Durante toda una vida de tomar fotografías, él ha encontrado la manera
de ser una persona de modales suaves y bruscos al mismo tiempo, paciente y muy,
muy rápido. Ese día estaba haciendo lo que siempre hace en los desfiles de
modas, delimitando su territorio, cuando un camarógrafo de la CNN con un
audífono en el oído dijo que un avión se había estrellado contra la Torre Norte
y el editor de Drew llamó a su celular. Él empacó su equipo en un bolso y se
las ingenió para tomar el metro hacia el centro de la ciudad.
Aunque el metro todavía estaba en funcionamiento, Drew fue el único que
lo utilizó. Se bajó en la estación Chambers Street y vio que ambas torres se
habían convertido en chimeneas. Caminó hacia el oeste, donde las ambulancias se
estaban reuniendo, porque los enfermeros «no suelen echarnos del lugar de los
hechos». Luego escuchó los gritos ahogados de la gente. La gente en tierra
lanzaba gritos ahogados porque algunas personas estaban saltando del edificio.

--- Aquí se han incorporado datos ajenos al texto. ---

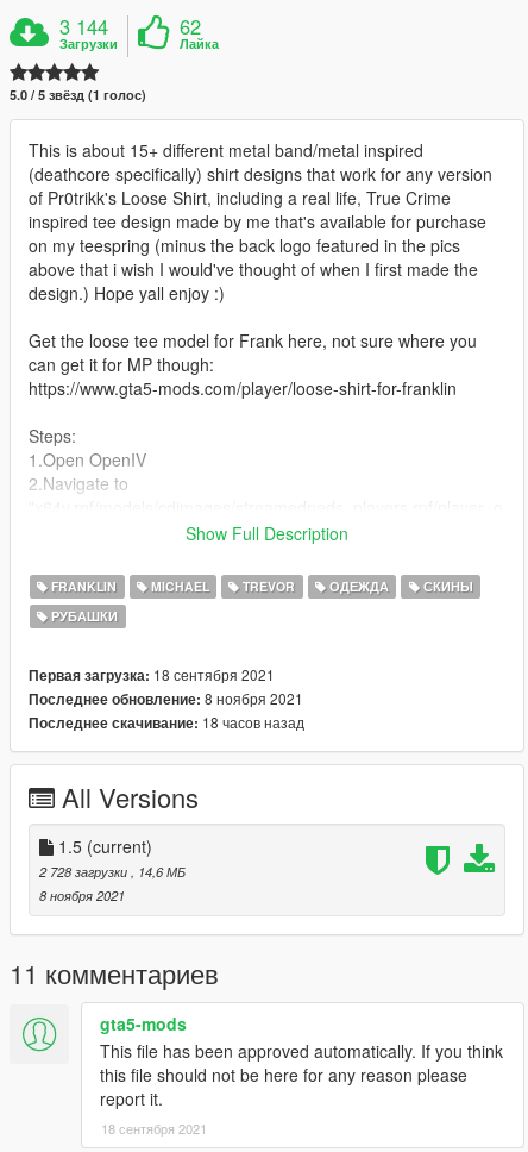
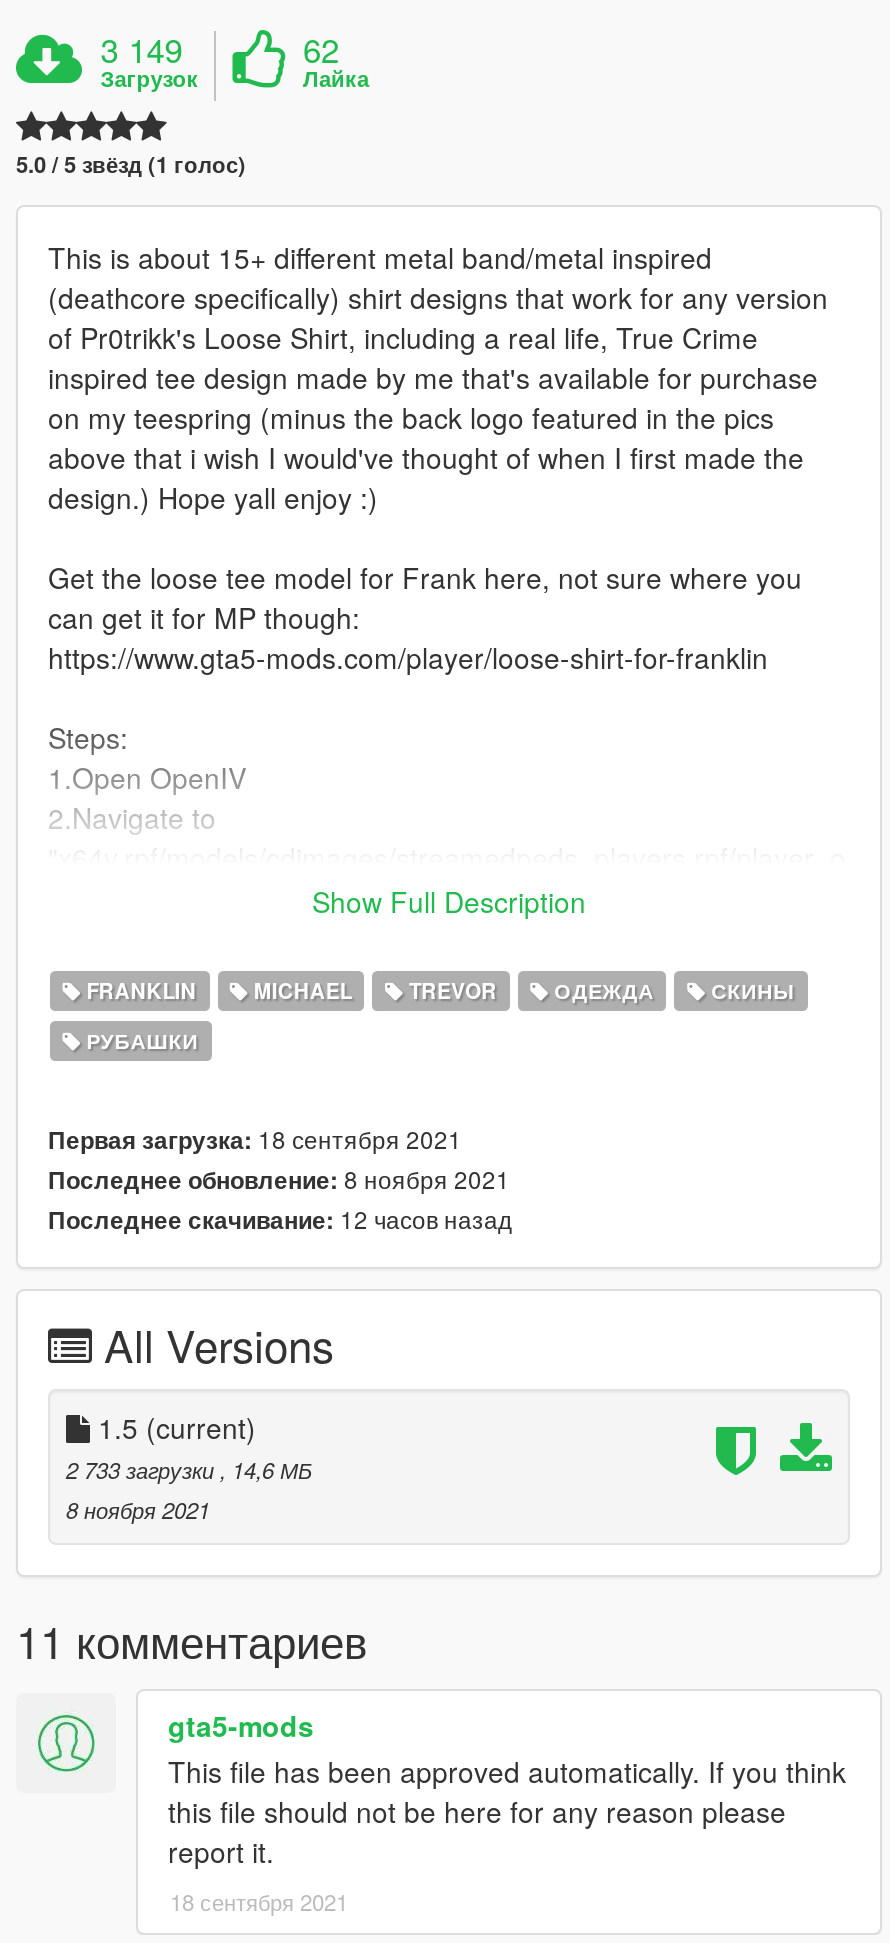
[60,11,118,52] 3 144 | Загрузки -> [100,24,198,92] 3 149 | Загрузок
[29,711,304,733] Последнее скачивание: 18 часов назад -> [48,1200,512,1236] Последнее скачивание: 12 часов назад
[39,861,186,880] 2 728 загрузки, 14,6 МБ -> [66,1452,312,1484] 2 733 загрузки, 14,6 МБ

Empezó a tomar fotografías con su lente de doscientos milímetros. Estaba
parado entre un policía y un asistente de emergencias, y siempre que uno de
ellos gritaba «Allí viene otro», su cámara encontraba el cuerpo cayendo y lo
seguía hacia abajo durante una secuencia de unas nueve a doce fotografías.
Fotografió entre diez y quince de estas personas antes de escuchar el estruendo
en la Torre Sur y presenciar su colapso a través de la exclusividad de su
lente. Se vio atrapado en una ruina móvil, pero cogió una máscara de una
ambulancia y fotografió la parte más alta de la Torre Norte mientras «explotaba
como un hongo» y llovían escombros. Entonces descubrió que sí existe aquello de
estar demasiado cerca y decidió que había completado sus obligaciones
profesionales. Richard Drew se unió a la horda de cenicienta humanidad rumbo al
norte y caminó hasta llegar a su oficina en Rockefeller Center.